#### Task requirements:
Images excluded, repeat each entry below exactly.

Content revision data
▶

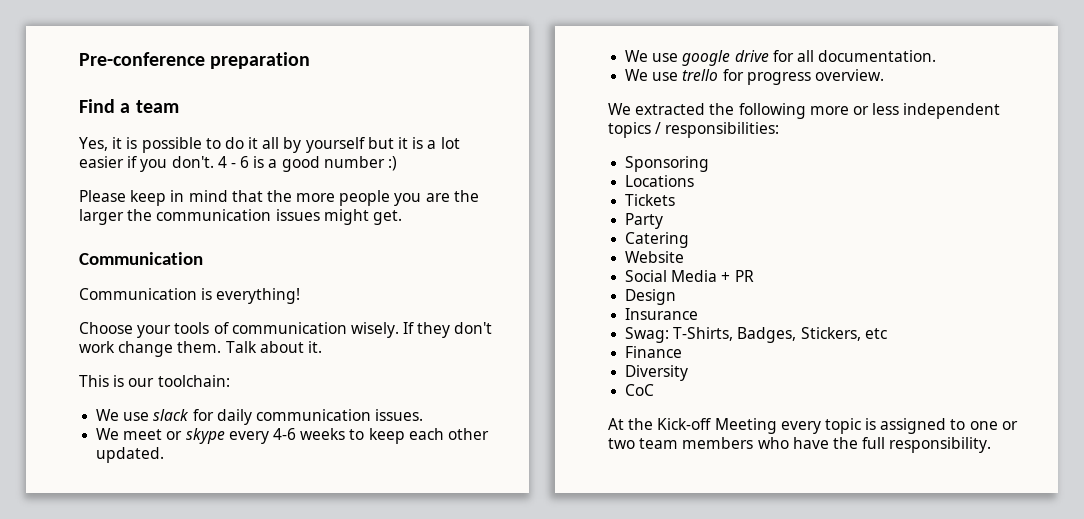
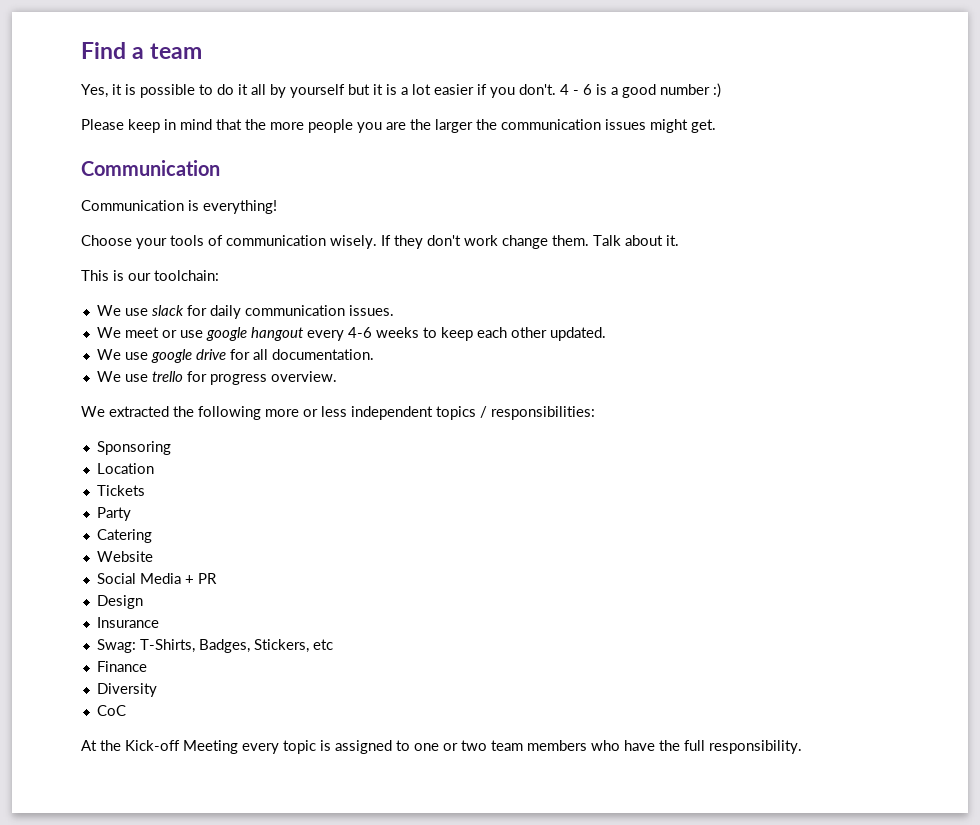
- Pre-conference preparation
- We meet or skype every 4-6 weeks to keep each other updated.
+ We meet or use google hangout every 4-6 weeks to keep each other updated.
- Locations
+ Location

◀

#### Answer area:
- Pre-conference preparation
- We meet or skype every 4-6 weeks to keep each other updated.
+ We meet or use google hangout every 4-6 weeks to keep each other updated.
- Locations
+ Location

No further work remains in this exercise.